---------- THE DATA
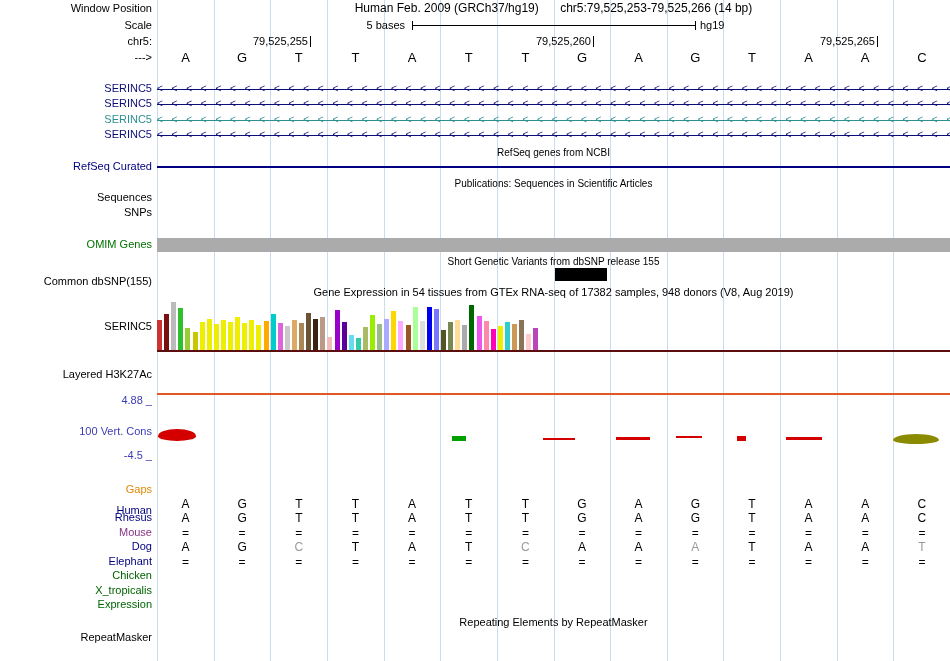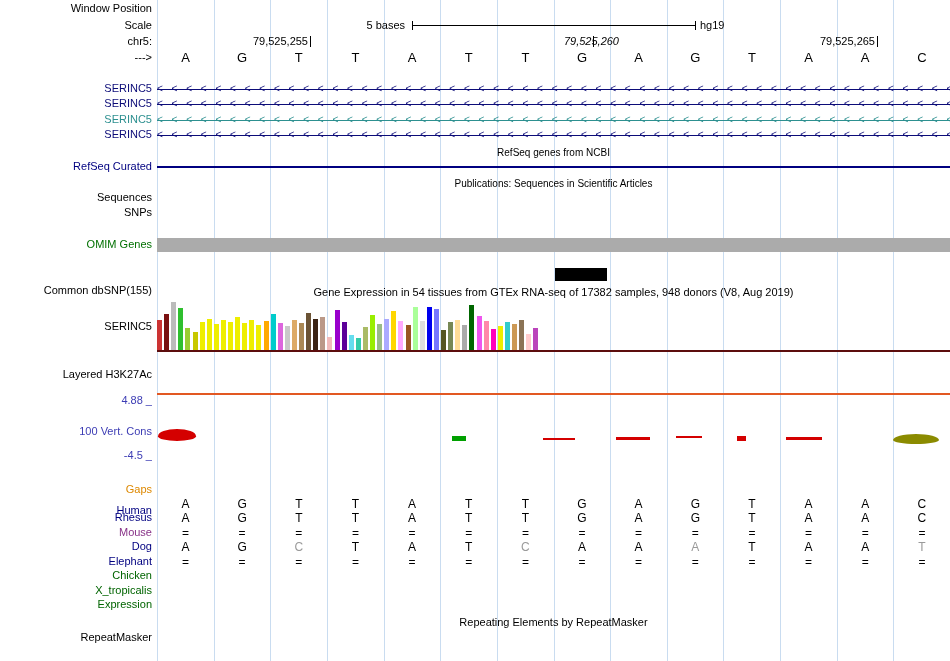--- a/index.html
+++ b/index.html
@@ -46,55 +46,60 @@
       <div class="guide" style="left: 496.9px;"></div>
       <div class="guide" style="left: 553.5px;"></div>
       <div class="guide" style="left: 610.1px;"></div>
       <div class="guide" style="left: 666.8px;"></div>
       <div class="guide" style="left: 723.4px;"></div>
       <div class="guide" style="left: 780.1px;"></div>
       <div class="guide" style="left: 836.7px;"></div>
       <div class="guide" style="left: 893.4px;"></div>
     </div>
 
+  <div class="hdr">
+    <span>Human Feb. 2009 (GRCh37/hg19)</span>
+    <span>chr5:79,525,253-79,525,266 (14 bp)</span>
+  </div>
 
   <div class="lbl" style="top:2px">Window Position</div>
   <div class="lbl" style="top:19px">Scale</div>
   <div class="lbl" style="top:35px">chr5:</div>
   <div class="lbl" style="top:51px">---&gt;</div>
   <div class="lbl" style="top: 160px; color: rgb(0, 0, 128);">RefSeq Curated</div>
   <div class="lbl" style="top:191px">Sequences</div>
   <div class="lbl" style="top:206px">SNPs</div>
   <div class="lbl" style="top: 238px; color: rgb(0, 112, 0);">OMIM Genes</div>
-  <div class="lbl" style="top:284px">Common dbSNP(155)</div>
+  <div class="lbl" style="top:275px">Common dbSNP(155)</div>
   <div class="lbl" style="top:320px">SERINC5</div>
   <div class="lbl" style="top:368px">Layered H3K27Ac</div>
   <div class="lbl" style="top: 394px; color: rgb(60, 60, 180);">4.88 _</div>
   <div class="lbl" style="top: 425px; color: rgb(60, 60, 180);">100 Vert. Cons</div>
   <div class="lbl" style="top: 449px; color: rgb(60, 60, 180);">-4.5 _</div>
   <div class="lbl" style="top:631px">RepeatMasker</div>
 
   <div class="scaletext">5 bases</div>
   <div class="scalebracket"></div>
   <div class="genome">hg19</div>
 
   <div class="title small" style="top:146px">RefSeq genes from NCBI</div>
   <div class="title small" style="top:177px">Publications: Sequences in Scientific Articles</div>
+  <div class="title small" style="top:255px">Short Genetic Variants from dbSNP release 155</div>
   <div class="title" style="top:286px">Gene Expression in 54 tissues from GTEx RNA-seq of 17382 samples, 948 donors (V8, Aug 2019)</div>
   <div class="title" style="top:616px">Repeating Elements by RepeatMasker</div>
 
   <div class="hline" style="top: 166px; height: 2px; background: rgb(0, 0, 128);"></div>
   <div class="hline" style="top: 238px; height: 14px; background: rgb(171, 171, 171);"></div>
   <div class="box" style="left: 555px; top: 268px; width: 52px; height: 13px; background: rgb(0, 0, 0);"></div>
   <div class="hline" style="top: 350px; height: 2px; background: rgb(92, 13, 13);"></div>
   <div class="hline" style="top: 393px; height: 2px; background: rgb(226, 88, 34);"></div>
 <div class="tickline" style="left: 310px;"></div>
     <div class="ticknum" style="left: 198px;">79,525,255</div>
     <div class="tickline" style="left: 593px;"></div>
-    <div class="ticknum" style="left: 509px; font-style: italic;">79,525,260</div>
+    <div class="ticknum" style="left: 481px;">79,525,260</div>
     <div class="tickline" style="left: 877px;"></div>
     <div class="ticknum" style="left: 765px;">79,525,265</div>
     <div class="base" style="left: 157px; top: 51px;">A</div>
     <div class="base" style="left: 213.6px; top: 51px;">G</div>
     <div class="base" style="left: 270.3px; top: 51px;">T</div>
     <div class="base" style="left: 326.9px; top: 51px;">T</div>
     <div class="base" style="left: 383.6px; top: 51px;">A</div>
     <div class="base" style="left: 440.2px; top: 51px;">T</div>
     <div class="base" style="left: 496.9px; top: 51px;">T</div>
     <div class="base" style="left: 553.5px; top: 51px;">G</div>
--------------------
---------- THE DATA
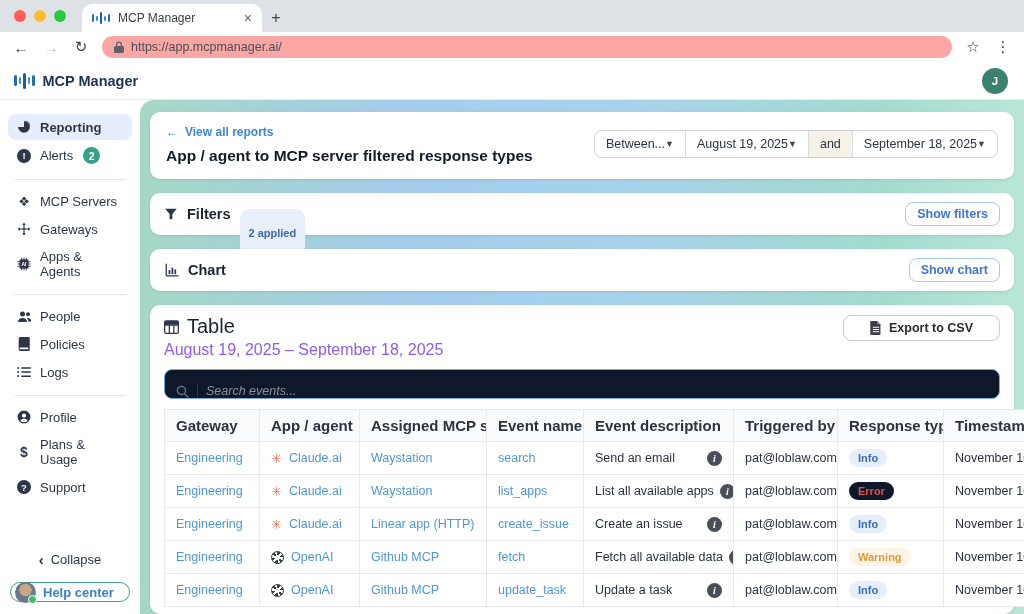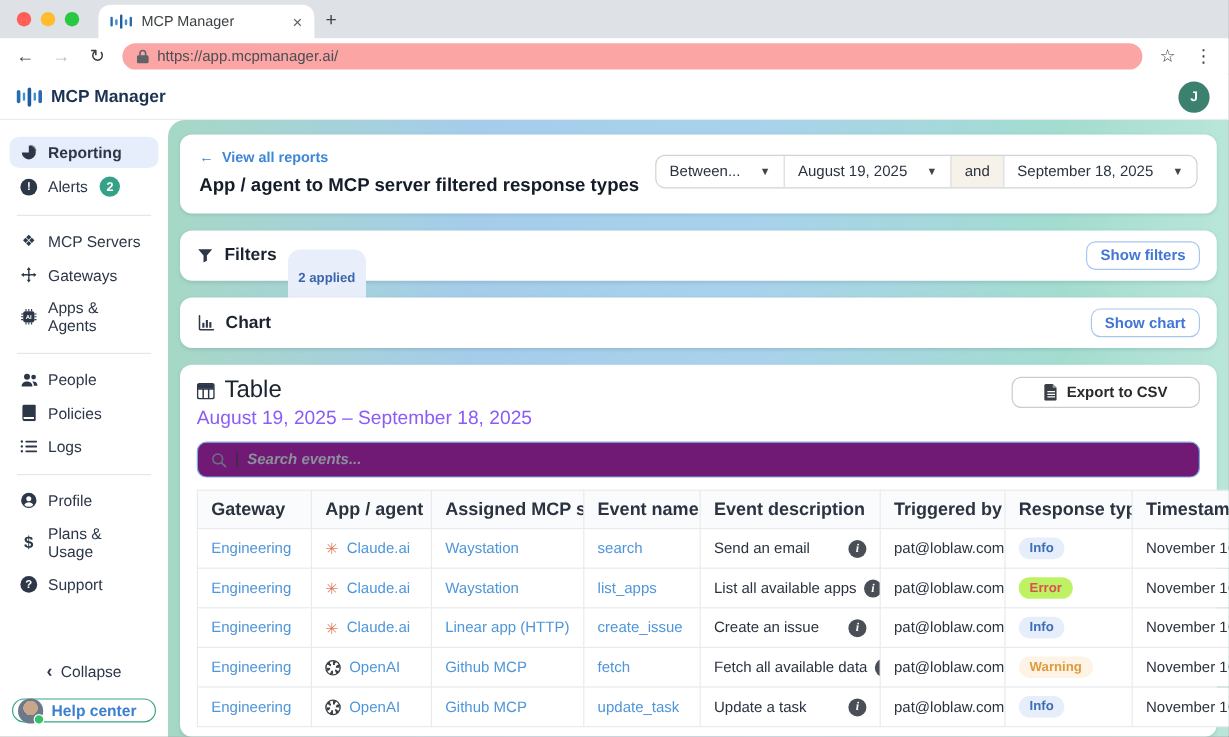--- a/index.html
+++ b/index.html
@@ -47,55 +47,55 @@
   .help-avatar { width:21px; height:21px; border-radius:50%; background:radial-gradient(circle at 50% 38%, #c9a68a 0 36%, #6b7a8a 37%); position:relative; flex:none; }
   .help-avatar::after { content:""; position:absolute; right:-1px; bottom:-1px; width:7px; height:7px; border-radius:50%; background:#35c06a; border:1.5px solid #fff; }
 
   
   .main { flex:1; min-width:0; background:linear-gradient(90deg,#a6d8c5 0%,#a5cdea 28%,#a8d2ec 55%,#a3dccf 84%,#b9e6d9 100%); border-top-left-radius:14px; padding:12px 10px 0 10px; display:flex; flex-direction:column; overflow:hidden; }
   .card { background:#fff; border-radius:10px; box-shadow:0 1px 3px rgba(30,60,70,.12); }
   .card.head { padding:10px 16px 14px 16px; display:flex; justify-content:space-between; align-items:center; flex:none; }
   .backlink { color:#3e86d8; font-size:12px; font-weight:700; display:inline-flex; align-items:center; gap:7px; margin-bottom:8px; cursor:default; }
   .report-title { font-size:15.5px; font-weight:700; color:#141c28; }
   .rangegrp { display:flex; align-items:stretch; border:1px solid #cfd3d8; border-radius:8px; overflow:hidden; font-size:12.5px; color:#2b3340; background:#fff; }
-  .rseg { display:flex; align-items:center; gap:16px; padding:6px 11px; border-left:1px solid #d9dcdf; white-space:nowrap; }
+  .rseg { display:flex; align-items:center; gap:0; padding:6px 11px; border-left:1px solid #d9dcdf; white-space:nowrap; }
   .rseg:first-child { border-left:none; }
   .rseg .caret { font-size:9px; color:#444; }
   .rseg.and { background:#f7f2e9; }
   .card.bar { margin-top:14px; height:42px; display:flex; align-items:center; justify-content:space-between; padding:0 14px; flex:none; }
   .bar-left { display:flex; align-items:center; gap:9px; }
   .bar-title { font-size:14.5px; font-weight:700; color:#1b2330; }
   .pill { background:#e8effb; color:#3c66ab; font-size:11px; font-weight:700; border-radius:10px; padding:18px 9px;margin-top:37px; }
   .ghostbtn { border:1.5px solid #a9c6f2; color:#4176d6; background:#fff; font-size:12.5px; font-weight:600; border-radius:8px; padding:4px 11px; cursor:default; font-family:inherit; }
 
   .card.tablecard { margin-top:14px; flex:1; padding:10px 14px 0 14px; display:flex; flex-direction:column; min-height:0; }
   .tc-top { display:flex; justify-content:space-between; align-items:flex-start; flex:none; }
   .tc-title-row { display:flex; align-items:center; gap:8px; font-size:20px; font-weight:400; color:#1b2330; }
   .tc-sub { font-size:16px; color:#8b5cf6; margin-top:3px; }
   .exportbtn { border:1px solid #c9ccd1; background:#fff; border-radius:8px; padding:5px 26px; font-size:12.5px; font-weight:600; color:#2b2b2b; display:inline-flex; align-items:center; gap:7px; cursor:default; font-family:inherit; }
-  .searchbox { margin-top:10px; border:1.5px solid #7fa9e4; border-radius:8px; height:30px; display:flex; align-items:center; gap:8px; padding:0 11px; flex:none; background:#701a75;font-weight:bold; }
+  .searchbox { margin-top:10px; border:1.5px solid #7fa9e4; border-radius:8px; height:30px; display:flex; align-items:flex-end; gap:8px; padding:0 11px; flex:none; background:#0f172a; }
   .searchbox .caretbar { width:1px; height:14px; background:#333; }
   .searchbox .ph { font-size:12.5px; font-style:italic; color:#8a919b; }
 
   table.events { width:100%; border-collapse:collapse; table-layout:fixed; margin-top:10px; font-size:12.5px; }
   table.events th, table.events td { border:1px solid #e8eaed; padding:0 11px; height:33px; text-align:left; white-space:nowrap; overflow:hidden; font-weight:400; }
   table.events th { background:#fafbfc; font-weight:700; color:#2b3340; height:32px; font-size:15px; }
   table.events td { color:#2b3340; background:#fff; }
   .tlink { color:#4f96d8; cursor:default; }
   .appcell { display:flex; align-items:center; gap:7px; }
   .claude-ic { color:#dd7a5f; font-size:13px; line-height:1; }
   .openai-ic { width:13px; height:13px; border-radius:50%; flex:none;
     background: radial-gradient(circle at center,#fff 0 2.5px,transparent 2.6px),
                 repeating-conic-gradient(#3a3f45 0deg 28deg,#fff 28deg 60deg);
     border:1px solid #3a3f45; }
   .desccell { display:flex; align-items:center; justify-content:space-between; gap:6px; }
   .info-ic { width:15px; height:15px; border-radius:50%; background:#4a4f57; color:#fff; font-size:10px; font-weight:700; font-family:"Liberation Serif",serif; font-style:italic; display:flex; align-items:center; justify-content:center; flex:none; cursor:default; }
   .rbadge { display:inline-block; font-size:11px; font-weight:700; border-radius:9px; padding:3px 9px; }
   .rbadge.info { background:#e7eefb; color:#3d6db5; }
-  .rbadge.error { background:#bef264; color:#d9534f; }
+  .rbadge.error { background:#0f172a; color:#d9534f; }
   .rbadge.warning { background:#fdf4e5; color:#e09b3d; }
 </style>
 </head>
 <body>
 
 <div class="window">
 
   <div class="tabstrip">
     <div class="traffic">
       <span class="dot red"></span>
--------------------
---------- THE DATA
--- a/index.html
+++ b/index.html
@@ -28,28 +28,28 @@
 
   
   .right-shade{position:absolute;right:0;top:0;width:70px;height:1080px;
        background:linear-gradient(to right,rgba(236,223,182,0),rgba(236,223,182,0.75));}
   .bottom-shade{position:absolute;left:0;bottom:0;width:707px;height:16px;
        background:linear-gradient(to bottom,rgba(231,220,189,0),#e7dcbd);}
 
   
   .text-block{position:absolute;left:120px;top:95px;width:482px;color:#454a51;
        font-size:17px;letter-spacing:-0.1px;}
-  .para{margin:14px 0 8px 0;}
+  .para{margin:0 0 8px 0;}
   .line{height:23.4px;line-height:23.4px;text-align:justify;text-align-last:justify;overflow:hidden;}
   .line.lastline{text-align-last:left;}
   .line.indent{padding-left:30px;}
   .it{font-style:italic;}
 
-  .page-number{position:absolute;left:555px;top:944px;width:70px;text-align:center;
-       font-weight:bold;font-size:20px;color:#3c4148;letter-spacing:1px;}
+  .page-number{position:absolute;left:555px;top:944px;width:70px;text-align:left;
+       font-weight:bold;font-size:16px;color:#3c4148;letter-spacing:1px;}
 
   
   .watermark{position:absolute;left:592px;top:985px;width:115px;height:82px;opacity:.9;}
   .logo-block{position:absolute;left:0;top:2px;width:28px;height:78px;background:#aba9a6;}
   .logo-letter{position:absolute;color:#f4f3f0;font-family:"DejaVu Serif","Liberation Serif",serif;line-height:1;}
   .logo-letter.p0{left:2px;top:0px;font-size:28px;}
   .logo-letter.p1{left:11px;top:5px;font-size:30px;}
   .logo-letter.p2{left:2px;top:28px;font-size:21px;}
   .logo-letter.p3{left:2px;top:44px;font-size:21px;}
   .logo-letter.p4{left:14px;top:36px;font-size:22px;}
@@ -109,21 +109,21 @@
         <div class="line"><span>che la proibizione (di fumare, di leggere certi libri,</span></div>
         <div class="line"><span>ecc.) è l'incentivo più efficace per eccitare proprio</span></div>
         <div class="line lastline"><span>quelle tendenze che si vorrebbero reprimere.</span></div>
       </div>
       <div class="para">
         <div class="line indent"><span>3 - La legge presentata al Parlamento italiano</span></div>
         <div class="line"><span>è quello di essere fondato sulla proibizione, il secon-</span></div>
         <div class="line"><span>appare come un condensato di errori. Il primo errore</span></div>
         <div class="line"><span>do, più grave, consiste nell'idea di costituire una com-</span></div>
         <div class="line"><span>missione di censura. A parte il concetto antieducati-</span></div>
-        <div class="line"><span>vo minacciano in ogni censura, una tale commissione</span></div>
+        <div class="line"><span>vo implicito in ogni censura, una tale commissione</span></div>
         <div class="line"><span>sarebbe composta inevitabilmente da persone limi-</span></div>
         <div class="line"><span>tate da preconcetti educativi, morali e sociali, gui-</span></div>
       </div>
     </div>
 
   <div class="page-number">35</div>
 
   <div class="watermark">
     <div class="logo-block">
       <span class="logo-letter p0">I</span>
--------------------
— AIM OF THE TASK —
For the lines above, output exactly those from the line containing "Feb. 2009 (GRCh37/hg19)</span>" through the line containing "(V8, Aug 2019)</div>", and skip the others.

— YOUR SOLUTION —
+    <span>Human Feb. 2009 (GRCh37/hg19)</span>
+    <span>chr5:79,525,253-79,525,266 (14 bp)</span>
+  </div>
 
   <div class="lbl" style="top:2px">Window Position</div>
   <div class="lbl" style="top:19px">Scale</div>
   <div class="lbl" style="top:35px">chr5:</div>
   <div class="lbl" style="top:51px">---&gt;</div>
   <div class="lbl" style="top: 160px; color: rgb(0, 0, 128);">RefSeq Curated</div>
   <div class="lbl" style="top:191px">Sequences</div>
   <div class="lbl" style="top:206px">SNPs</div>
   <div class="lbl" style="top: 238px; color: rgb(0, 112, 0);">OMIM Genes</div>
-  <div class="lbl" style="top:284px">Common dbSNP(155)</div>
+  <div class="lbl" style="top:275px">Common dbSNP(155)</div>
   <div class="lbl" style="top:320px">SERINC5</div>
   <div class="lbl" style="top:368px">Layered H3K27Ac</div>
   <div class="lbl" style="top: 394px; color: rgb(60, 60, 180);">4.88 _</div>
   <div class="lbl" style="top: 425px; color: rgb(60, 60, 180);">100 Vert. Cons</div>
   <div class="lbl" style="top: 449px; color: rgb(60, 60, 180);">-4.5 _</div>
   <div class="lbl" style="top:631px">RepeatMasker</div>
 
   <div class="scaletext">5 bases</div>
   <div class="scalebracket"></div>
   <div class="genome">hg19</div>
 
   <div class="title small" style="top:146px">RefSeq genes from NCBI</div>
   <div class="title small" style="top:177px">Publications: Sequences in Scientific Articles</div>
+  <div class="title small" style="top:255px">Short Genetic Variants from dbSNP release 155</div>
   <div class="title" style="top:286px">Gene Expression in 54 tissues from GTEx RNA-seq of 17382 samples, 948 donors (V8, Aug 2019)</div>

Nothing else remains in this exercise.